Today we visited the Royal Greenwich Observatory. Greenwich is home to the Prime Meridian of the World, a line which indicates where point zero longitude on earth is. This line divides the eastern and western hemispheres of the earth.

The Royal Greenwich Observatory is Britain's oldest scientific institution and was opened in 1675 by King Charles II as he wanted to perfect navigation and direction. The Prime Meridian Line was officially defined in Greenwich in 1884 by the Transit Circle telescope. This telescope was built by Sir George Biddell Airy, who was a royal astronomer, and can be seen at the Royal Greenwich Observatory. In the 1880s each town used their own sense of time and decided when the day started and ended. There was no international standard of time, but there was a need for one as railroads and other methods of transportation were being developed. In the late 1880's, the Greenwich Mean Time and the historical Prime Meridian Line were used to rectify this problem. The Greenwich Mean Time is the yearly average of the time each day when the sun crosses the historical Prime Meridian in Greenwich, which happened to be 24 hours. Greenwich Mean Time was used to standardize time, and was adapted world-wide. It is the international standard time we all follow today.

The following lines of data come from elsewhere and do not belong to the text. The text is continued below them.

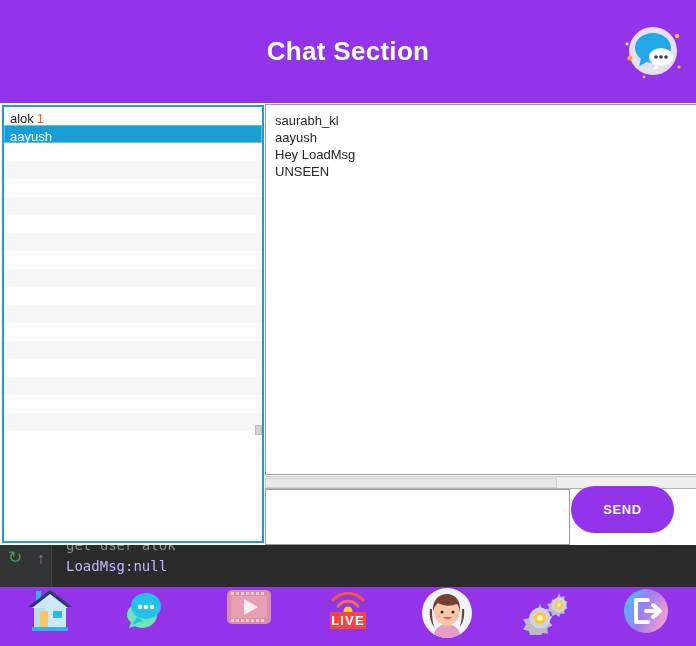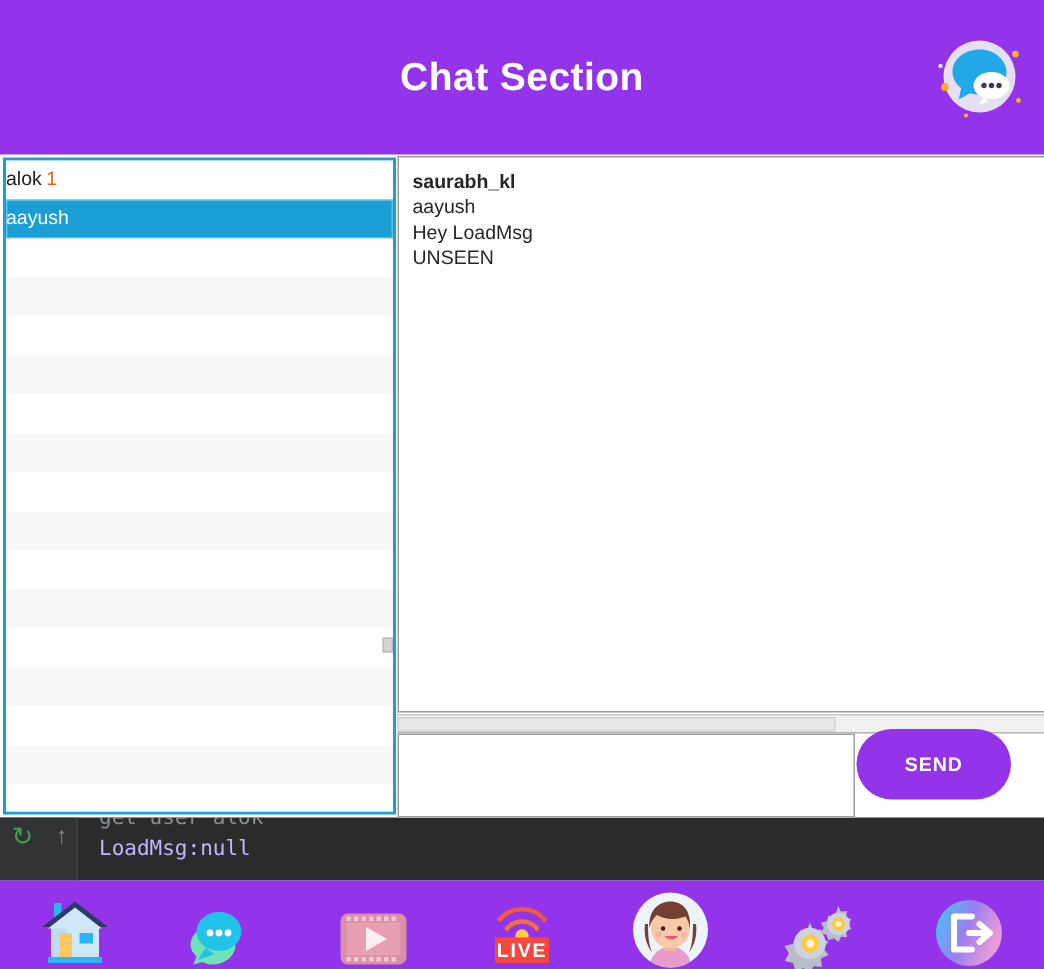--- a/index.html
+++ b/index.html
@@ -106,8 +106,9 @@
   }
   .user-row {
     position: relative;
-    height: 26px;
+    height: 18px;
     line-height: 23px;
+    padding-left: 6px;
     font-size: 13px;
     color: #1b1b1b;
     white-space: nowrap;

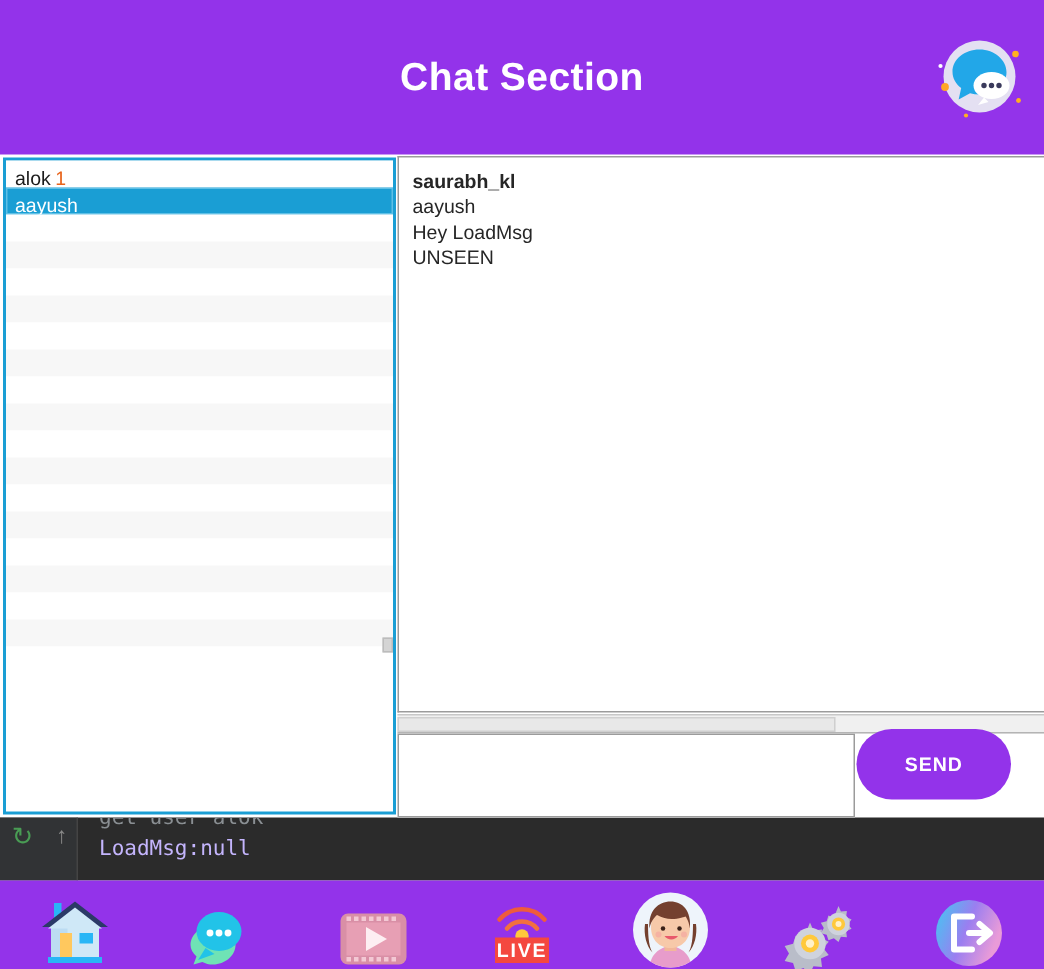--- a/index.html
+++ b/index.html
@@ -152,7 +152,7 @@
     color: #262626;
     white-space: nowrap;
   }
-  .chat-line.first { padding-top: 7px; font-weight: bold; }
+  .chat-line.first { padding-top: 7px; }
 
   .chat-hscroll {
     position: absolute;

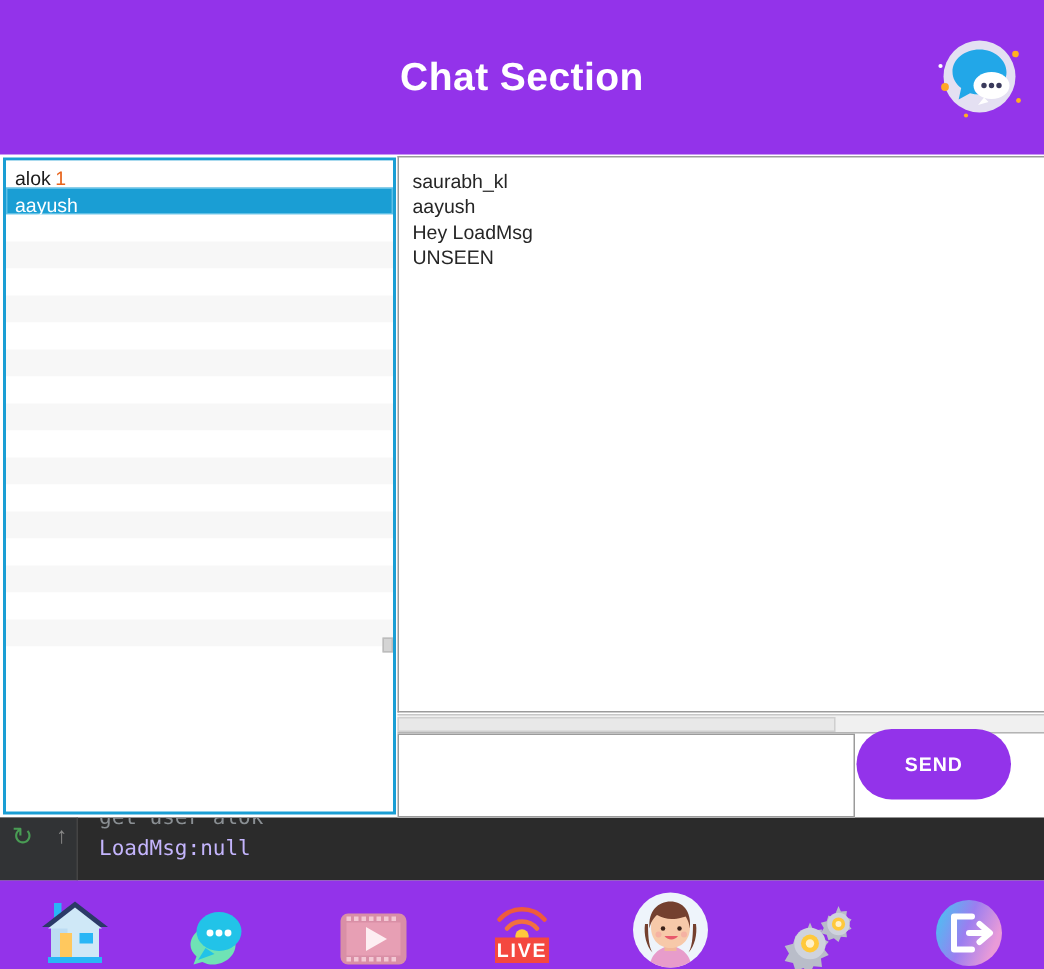--- a/index.html
+++ b/index.html
@@ -216,7 +216,7 @@
     flex: 1 1 0;
     height: 59px;
     display: flex;
-    align-items: flex-end;
+    align-items: flex-start;
     justify-content: center;
     cursor: pointer;
   }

One interesting thing we learned is that while the Prime Meridian is considered point zero longitude, it isn't at the same exact spot the line in Greenwich shows it as because of how the earth's crust is always moving slightly. In the 1980s a new set of coordinate systems were adopted via satellite data and it was found that the actual Prime Meridian Line was actually 102.5 meters to the east of the historic Meridian Line in Greenwich. This new line is known as the International Reference Meridian and is now the only meridian that can be called the Prime Meridian of the world.